In federal courts today, Daubert has become a magical incantation for defense lawyers in product liability lawsuits. Drug companies gleefully get drugs approved by the FDA with the thinnest of scientific evidence—often relying on “surrogate markers” or underpowered clinical trials—and then claim that plaintiffs injured by their drugs cannot present their case to a jury until they have produced vastly more scientific evidence than the company or the FDA would use. Car manufacturers regularly demand plaintiffs conduct testing that the companies themselves never did.

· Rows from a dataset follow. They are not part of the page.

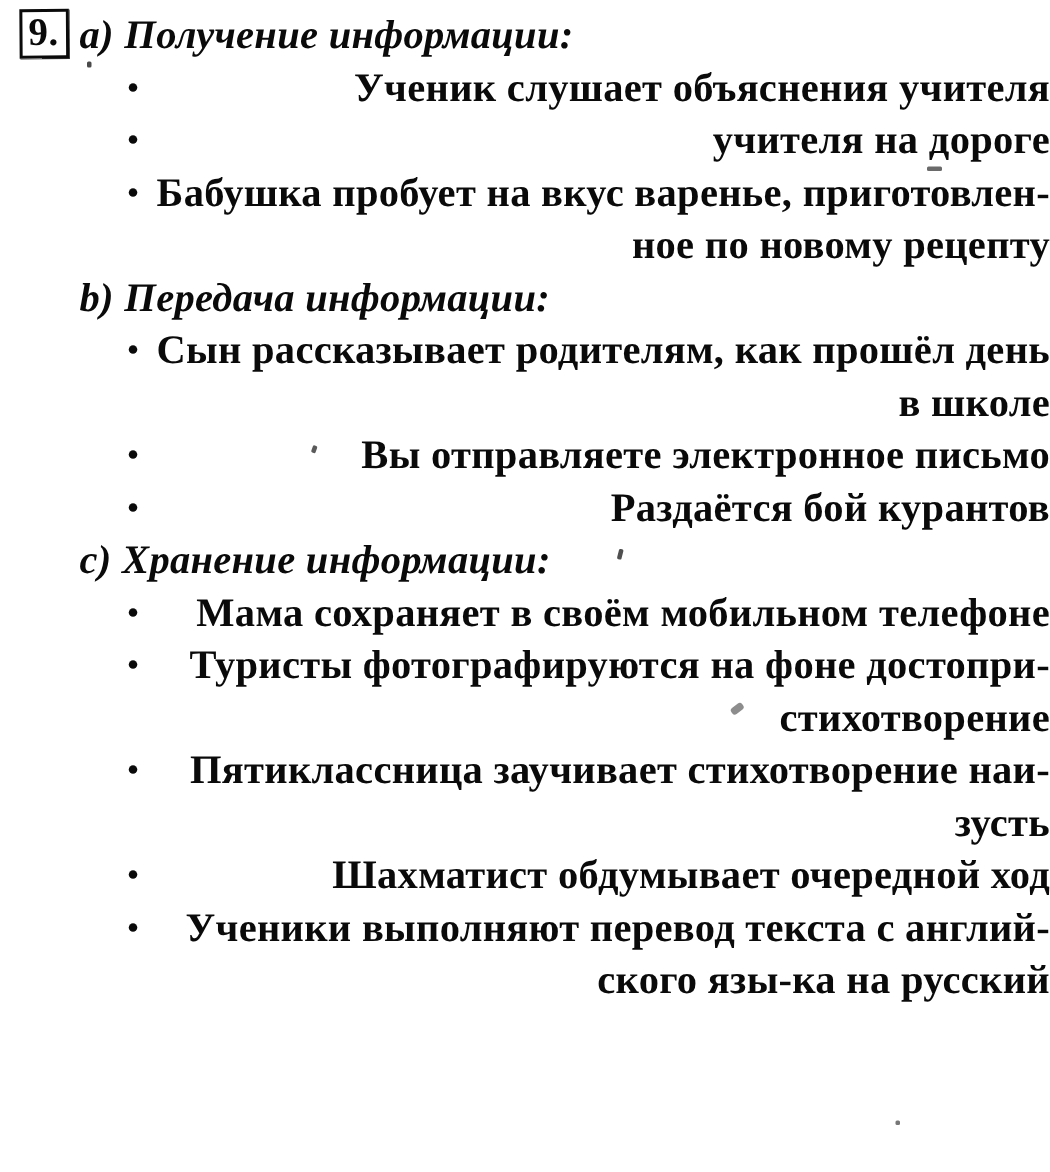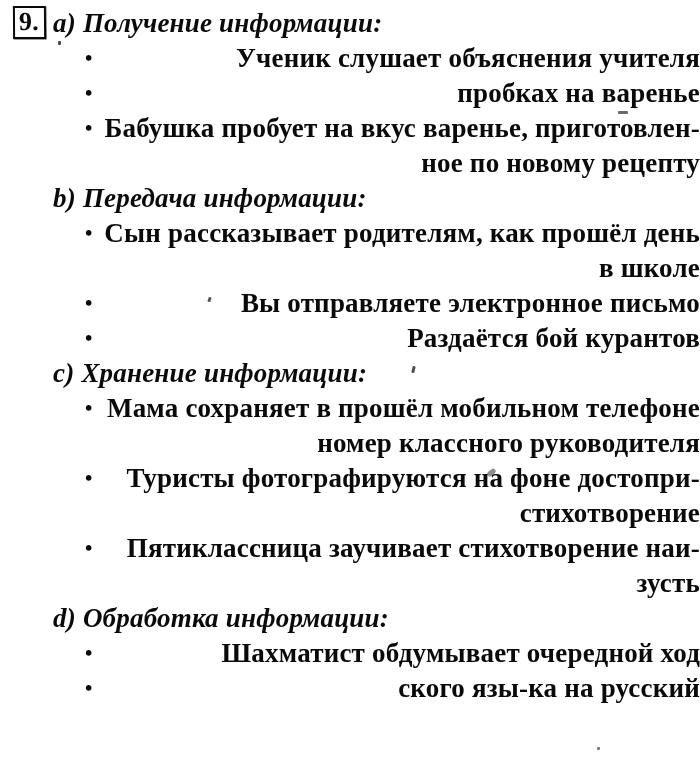--- a/index.html
+++ b/index.html
@@ -66,21 +66,21 @@
     </div>
     <div class="bullet-row">
       <span class="bullet-marker">•</span>
       <div class="bullet-lines">
         <div class="bullet-line">Ученик слушает объяснения учителя</div>
       </div>
     </div>
     <div class="bullet-row">
       <span class="bullet-marker">•</span>
       <div class="bullet-lines">
-        <div class="bullet-line">пробках на варенье</div>
+        <div class="bullet-line">учителя на дороге</div>
       </div>
     </div>
     <div class="bullet-row">
       <span class="bullet-marker">•</span>
       <div class="bullet-lines">
         <div class="bullet-line">Бабушка пробует на вкус варенье, приготовлен-</div>
         <div class="bullet-line">ное по новому рецепту</div>
       </div>
     </div>
   </div>
@@ -110,53 +110,50 @@
     </div>
   </div>
 
   <div class="section">
     <div class="section-header">
       <span class="section-letter">c)</span><span>Хранение информации:</span>
     </div>
     <div class="bullet-row">
       <span class="bullet-marker">•</span>
       <div class="bullet-lines">
-        <div class="bullet-line">Мама сохраняет в прошёл мобильном телефоне</div>
-        <div class="bullet-line">номер классного руководителя</div>
+        <div class="bullet-line">Мама сохраняет в своём мобильном телефоне</div>
       </div>
     </div>
     <div class="bullet-row">
       <span class="bullet-marker">•</span>
       <div class="bullet-lines">
         <div class="bullet-line">Туристы фотографируются на фоне достопри-</div>
         <div class="bullet-line">стихотворение</div>
       </div>
     </div>
     <div class="bullet-row">
       <span class="bullet-marker">•</span>
       <div class="bullet-lines">
         <div class="bullet-line">Пятиклассница заучивает стихотворение наи-</div>
         <div class="bullet-line">зусть</div>
       </div>
     </div>
   </div>
 
   <div class="section">
-    <div class="section-header">
-      <span class="section-letter">d)</span><span>Обработка информации:</span>
-    </div>
     <div class="bullet-row">
       <span class="bullet-marker">•</span>
       <div class="bullet-lines">
         <div class="bullet-line">Шахматист обдумывает очередной ход</div>
       </div>
     </div>
     <div class="bullet-row">
       <span class="bullet-marker">•</span>
       <div class="bullet-lines">
+        <div class="bullet-line">Ученики выполняют перевод текста с англий-</div>
         <div class="bullet-line">ского язы-ка на русский</div>
       </div>
     </div>
   </div>
 
   <div class="scan-artifact a1"></div>
   <div class="scan-artifact a2"></div>
   <div class="scan-artifact a3"></div>
   <div class="scan-artifact a4"></div>
   <div class="scan-artifact a5"></div>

Today we’re going to review the state of the art, as it were, of Daubert in product liability cases by examining the four most recent published Court of Appeals opinions. Those opinions are:

  • Adams v. Toyota Motor Corp., No. 15-2507, 2017 WL 2485204 (8th Cir. June 9, 2017)
  • In re Zoloft (Sertraline Hydrochloride) Prod. Liab. Litig., 16-2247, 2017 WL 2385279 (3d Cir. June 2, 2017)
  • Wendell v. GlaxoSmithKline LLC, No. 14-16321, 2017 WL 2381122 (9th Cir. June 2, 2017)
  • Nease v. Ford Motor Co., 848 F.3d 219 (4th Cir. 2017)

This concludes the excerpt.